▶ **Work order**
For the records below, output word for word the lines from the one with "A3_FET - Clarius | 閾値電圧: 4.740 -> 7.440" up to and including the one with "D2_FET - Clarius | 指標: 44,242.11 -> 48,666.31". No pictures.

▶ **Data to process**
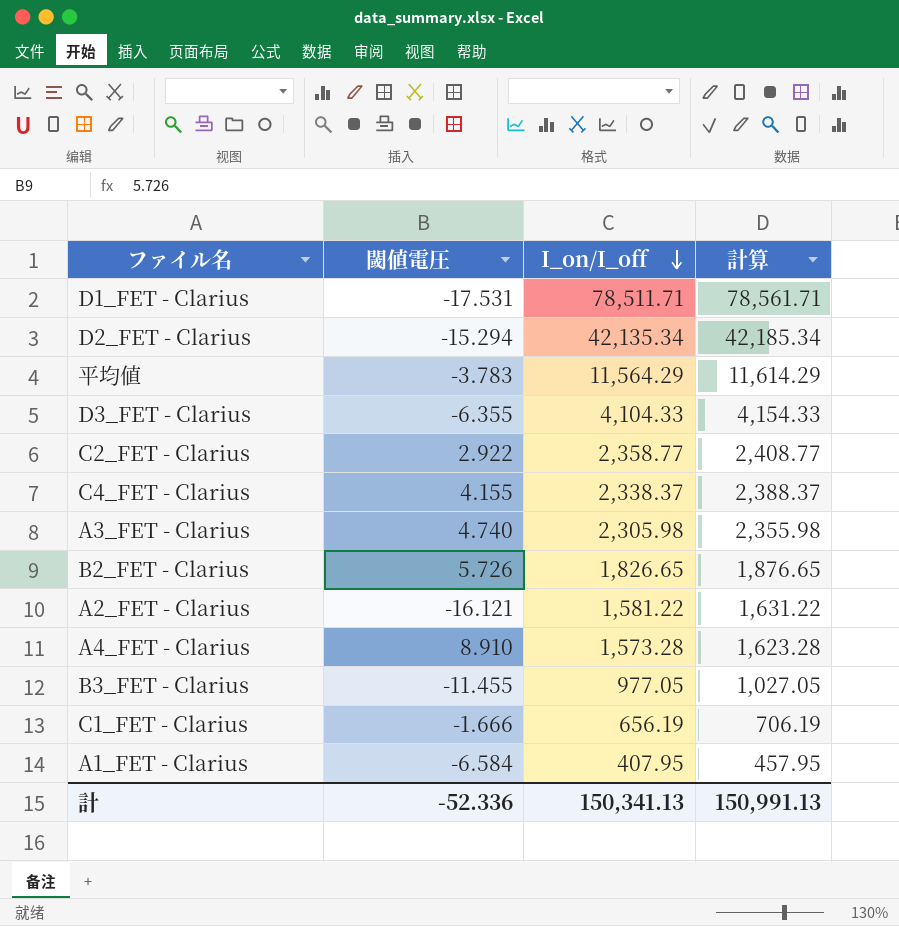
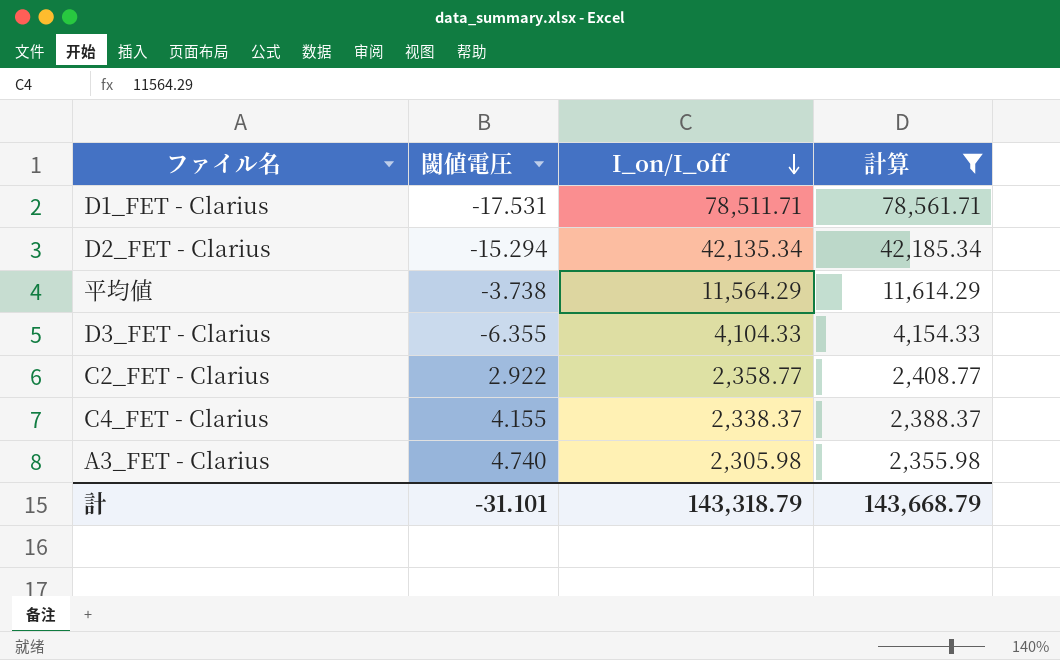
filter: none -> 計算 >= 2,355.98
平均値 | 閾値電圧: -3.783 -> -3.738
計 | 閾値電圧: -52.336 -> -31.101
計 | I_on/I_off: 150,341.13 -> 143,318.79
計 | 計算: 150,991.13 -> 143,668.79

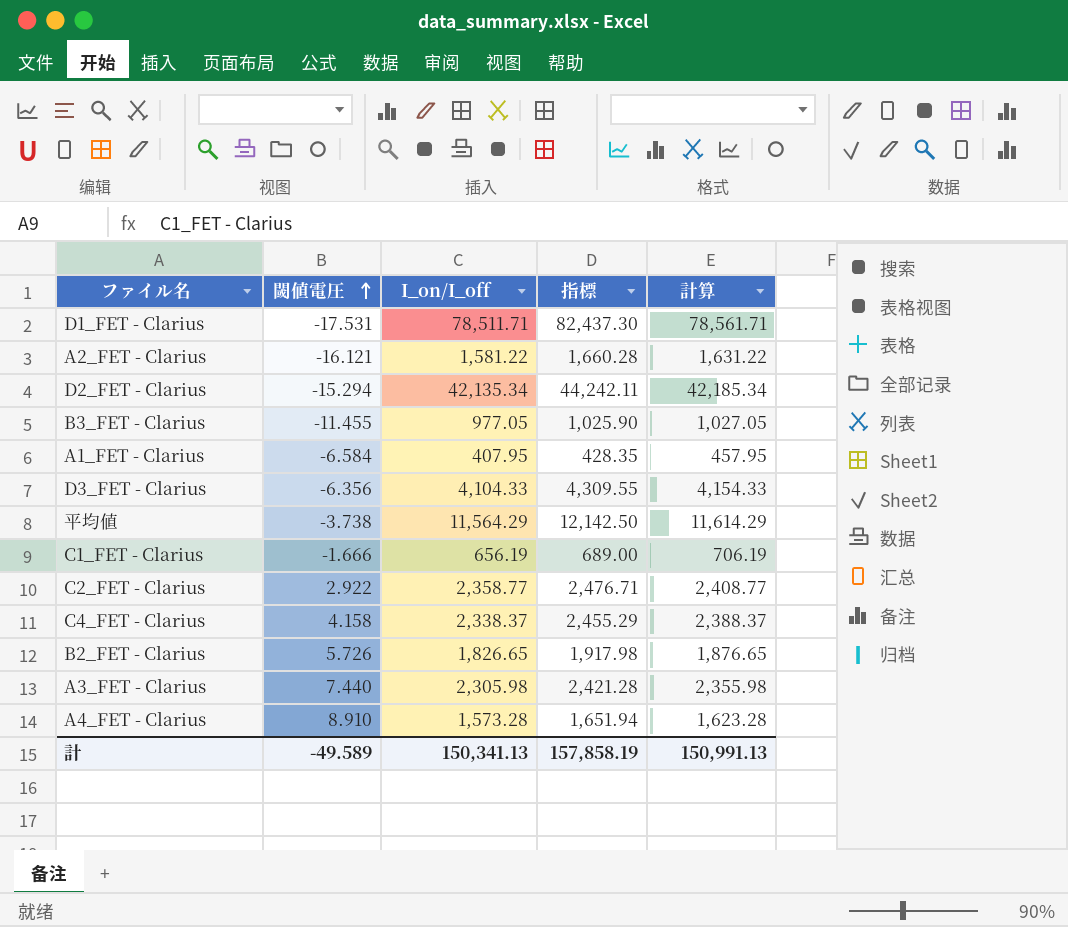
filter: 計算 >= 2,355.98 -> none
row order: I_on/I_off descending -> 閾値電圧 ascending
column 指標 | formula: none -> [I_on/I_off] * 1.05
D3_FET - Clarius | 閾値電圧: -6.355 -> -6.356
C4_FET - Clarius | 閾値電圧: 4.155 -> 4.158
A3_FET - Clarius | 閾値電圧: 4.740 -> 7.440
計 | 閾値電圧: -31.101 -> -49.589
計 | I_on/I_off: 143,318.79 -> 150,341.13
計 | 計算: 143,668.79 -> 150,991.13

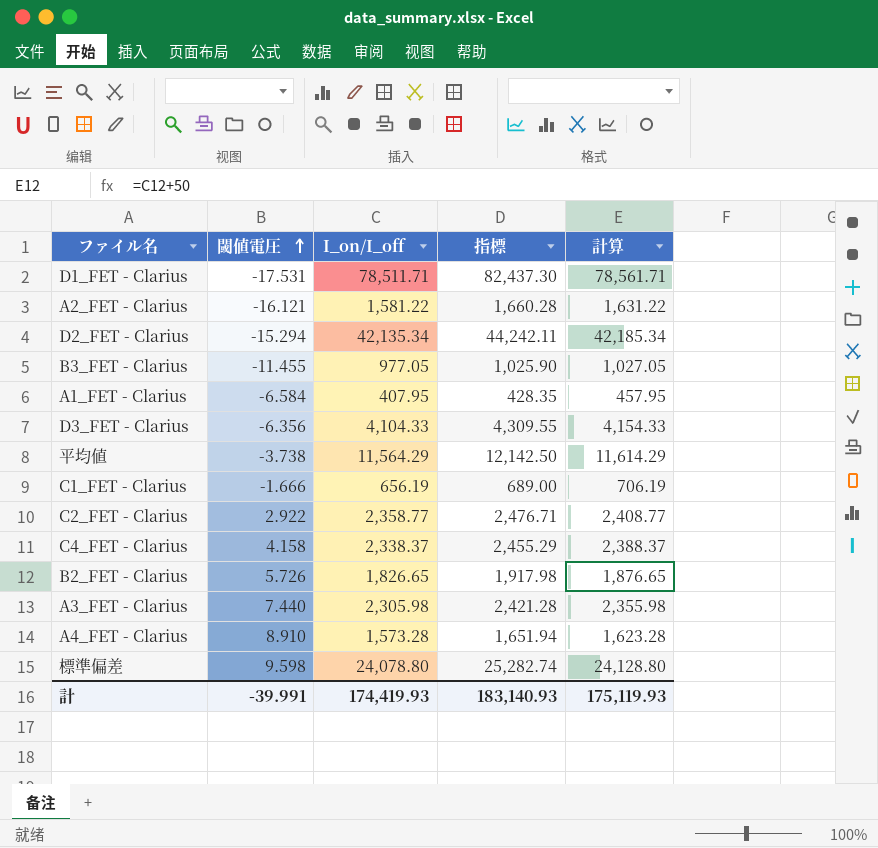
row 標準偏差: none -> 9.598 | 24,078.80 | 25,282.74 | 24,128.80
計 | 閾値電圧: -49.589 -> -39.991
計 | I_on/I_off: 150,341.13 -> 174,419.93
計 | 指標: 157,858.19 -> 183,140.93
計 | 計算: 150,991.13 -> 175,119.93

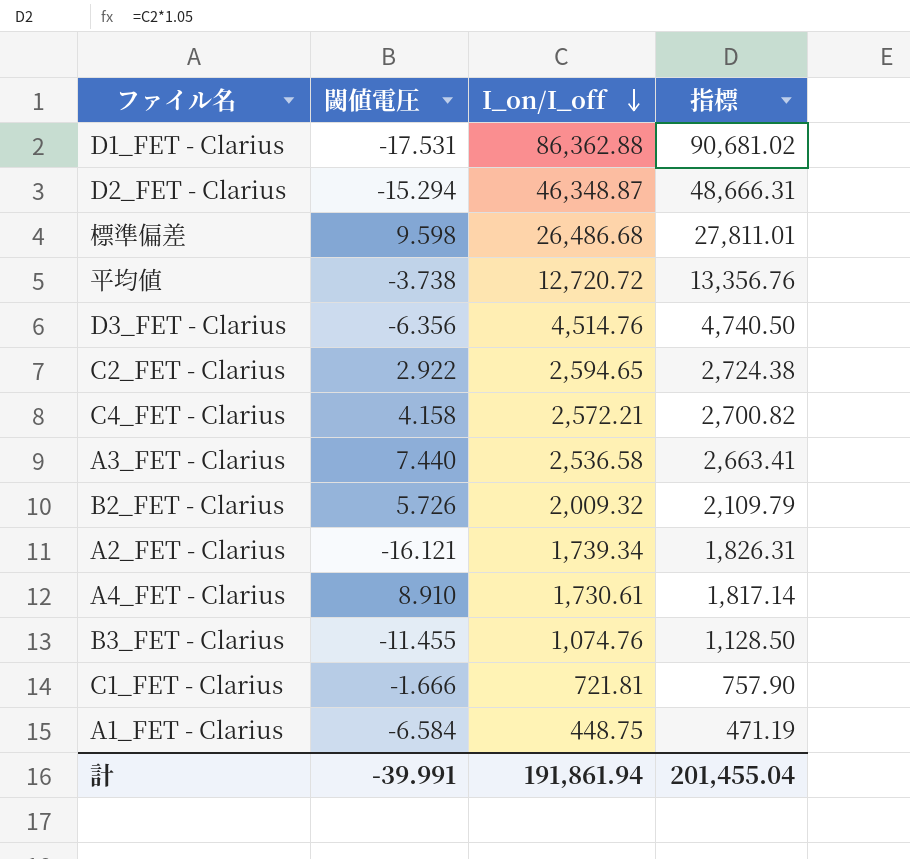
row order: 閾値電圧 ascending -> I_on/I_off descending
column 計算 | formula: [I_on/I_off] + 50 -> none
D1_FET - Clarius | I_on/I_off: 78,511.71 -> 86,362.88
D1_FET - Clarius | 指標: 82,437.30 -> 90,681.02
D2_FET - Clarius | I_on/I_off: 42,135.34 -> 46,348.87
D2_FET - Clarius | 指標: 44,242.11 -> 48,666.31
標準偏差 | I_on/I_off: 24,078.80 -> 26,486.68
標準偏差 | 指標: 25,282.74 -> 27,811.01
平均値 | I_on/I_off: 11,564.29 -> 12,720.72
平均値 | 指標: 12,142.50 -> 13,356.76
D3_FET - Clarius | I_on/I_off: 4,104.33 -> 4,514.76
D3_FET - Clarius | 指標: 4,309.55 -> 4,740.50
C2_FET - Clarius | I_on/I_off: 2,358.77 -> 2,594.65
C2_FET - Clarius | 指標: 2,476.71 -> 2,724.38
C4_FET - Clarius | I_on/I_off: 2,338.37 -> 2,572.21
C4_FET - Clarius | 指標: 2,455.29 -> 2,700.82
A3_FET - Clarius | I_on/I_off: 2,305.98 -> 2,536.58
A3_FET - Clarius | 指標: 2,421.28 -> 2,663.41
B2_FET - Clarius | I_on/I_off: 1,826.65 -> 2,009.32
B2_FET - Clarius | 指標: 1,917.98 -> 2,109.79
A2_FET - Clarius | I_on/I_off: 1,581.22 -> 1,739.34
A2_FET - Clarius | 指標: 1,660.28 -> 1,826.31
A4_FET - Clarius | I_on/I_off: 1,573.28 -> 1,730.61
A4_FET - Clarius | 指標: 1,651.94 -> 1,817.14
B3_FET - Clarius | I_on/I_off: 977.05 -> 1,074.76
B3_FET - Clarius | 指標: 1,025.90 -> 1,128.50
C1_FET - Clarius | I_on/I_off: 656.19 -> 721.81
C1_FET - Clarius | 指標: 689.00 -> 757.90
A1_FET - Clarius | I_on/I_off: 407.95 -> 448.75
A1_FET - Clarius | 指標: 428.35 -> 471.19
計 | I_on/I_off: 174,419.93 -> 191,861.94
計 | 指標: 183,140.93 -> 201,455.04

▶ **Answer box**
A3_FET - Clarius | 閾値電圧: 4.740 -> 7.440
計 | 閾値電圧: -31.101 -> -49.589
計 | I_on/I_off: 143,318.79 -> 150,341.13
計 | 計算: 143,668.79 -> 150,991.13

row 標準偏差: none -> 9.598 | 24,078.80 | 25,282.74 | 24,128.80
計 | 閾値電圧: -49.589 -> -39.991
計 | I_on/I_off: 150,341.13 -> 174,419.93
計 | 指標: 157,858.19 -> 183,140.93
計 | 計算: 150,991.13 -> 175,119.93

row order: 閾値電圧 ascending -> I_on/I_off descending
column 計算 | formula: [I_on/I_off] + 50 -> none
D1_FET - Clarius | I_on/I_off: 78,511.71 -> 86,362.88
D1_FET - Clarius | 指標: 82,437.30 -> 90,681.02
D2_FET - Clarius | I_on/I_off: 42,135.34 -> 46,348.87
D2_FET - Clarius | 指標: 44,242.11 -> 48,666.31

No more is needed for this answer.